START SUPPLIED ENTRIES

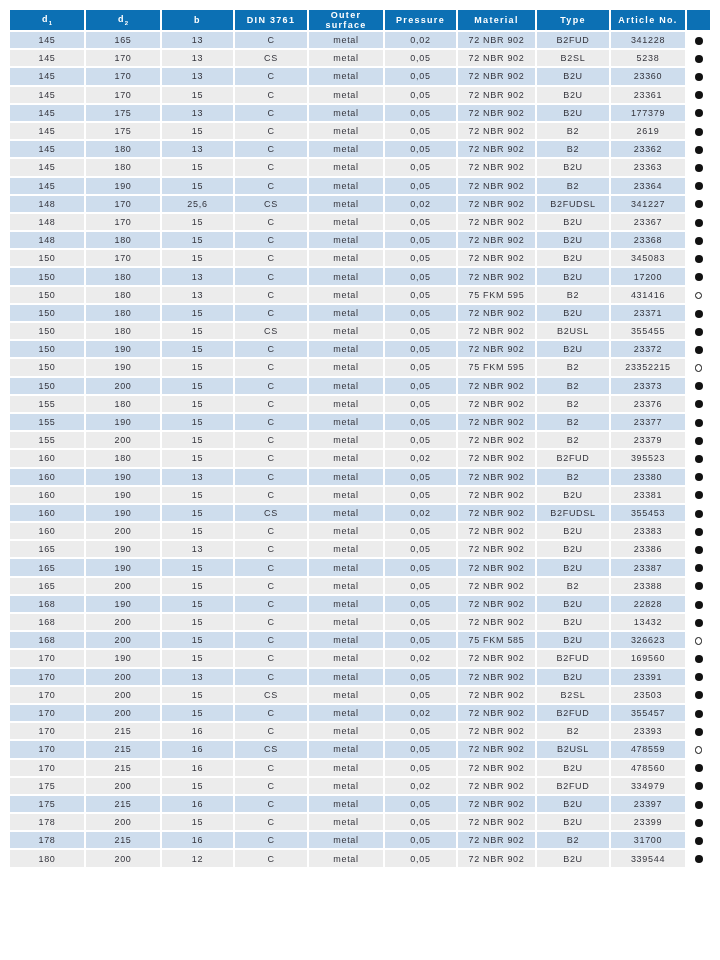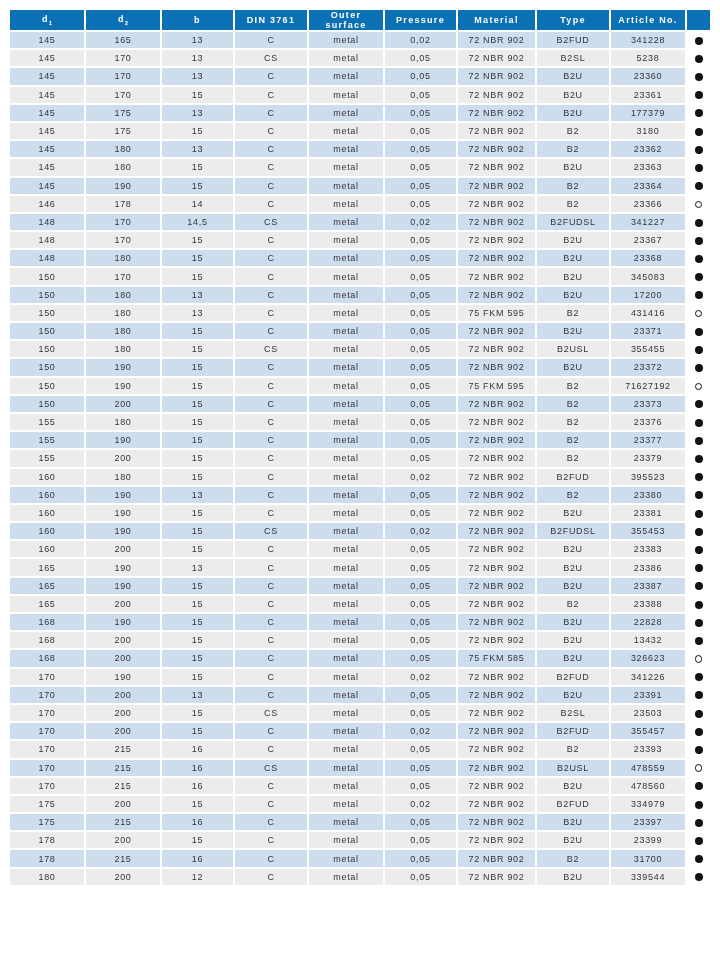--- a/index.html
+++ b/index.html
@@ -164,21 +164,21 @@
         </tr>
         <tr class="row-gray">
           <td>145</td>
           <td>175</td>
           <td>15</td>
           <td>C</td>
           <td>metal</td>
           <td>0,05</td>
           <td>72 NBR 902</td>
           <td>B2</td>
-          <td>3180</td>
+          <td>2619</td>
           <td class="dot-cell"><span class="dot filled"></span></td>
         </tr>
         <tr class="row-blue">
           <td>145</td>
           <td>180</td>
           <td>13</td>
           <td>C</td>
           <td>metal</td>
           <td>0,05</td>
           <td>72 NBR 902</td>
@@ -203,36 +203,24 @@
           <td>190</td>
           <td>15</td>
           <td>C</td>
           <td>metal</td>
           <td>0,05</td>
           <td>72 NBR 902</td>
           <td>B2</td>
           <td>23364</td>
           <td class="dot-cell"><span class="dot filled"></span></td>
         </tr>
-        <tr class="row-gray">
-          <td>146</td>
-          <td>178</td>
-          <td>14</td>
-          <td>C</td>
-          <td>metal</td>
-          <td>0,05</td>
-          <td>72 NBR 902</td>
-          <td>B2</td>
-          <td>23366</td>
-          <td class="dot-cell"><span class="dot open"></span></td>
-        </tr>
         <tr class="row-blue">
           <td>148</td>
           <td>170</td>
-          <td>14,5</td>
+          <td>25,6</td>
           <td>CS</td>
           <td>metal</td>
           <td>0,02</td>
           <td>72 NBR 902</td>
           <td>B2FUDSL</td>
           <td>341227</td>
           <td class="dot-cell"><span class="dot filled"></span></td>
         </tr>
         <tr class="row-gray">
           <td>148</td>
@@ -332,21 +320,21 @@
         </tr>
         <tr class="row-gray">
           <td>150</td>
           <td>190</td>
           <td>15</td>
           <td>C</td>
           <td>metal</td>
           <td>0,05</td>
           <td>75 FKM 595</td>
           <td>B2</td>
-          <td>71627192</td>
+          <td>23352215</td>
           <td class="dot-cell"><span class="dot open"></span></td>
         </tr>
         <tr class="row-blue">
           <td>150</td>
           <td>200</td>
           <td>15</td>
           <td>C</td>
           <td>metal</td>
           <td>0,05</td>
           <td>72 NBR 902</td>
@@ -524,21 +512,21 @@
         </tr>
         <tr class="row-gray">
           <td>170</td>
           <td>190</td>
           <td>15</td>
           <td>C</td>
           <td>metal</td>
           <td>0,02</td>
           <td>72 NBR 902</td>
           <td>B2FUD</td>
-          <td>341226</td>
+          <td>169560</td>
           <td class="dot-cell"><span class="dot filled"></span></td>
         </tr>
         <tr class="row-blue">
           <td>170</td>
           <td>200</td>
           <td>13</td>
           <td>C</td>
           <td>metal</td>
           <td>0,05</td>
           <td>72 NBR 902</td>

END SUPPLIED ENTRIES

GOAL OF THE EXERCISE
Your answer must be a copy of every line in the data above that holds the string "open".

SOLUTION TO THIS EXERCISE
-          <td class="dot-cell"><span class="dot open"></span></td>
           <td class="dot-cell"><span class="dot open"></span></td>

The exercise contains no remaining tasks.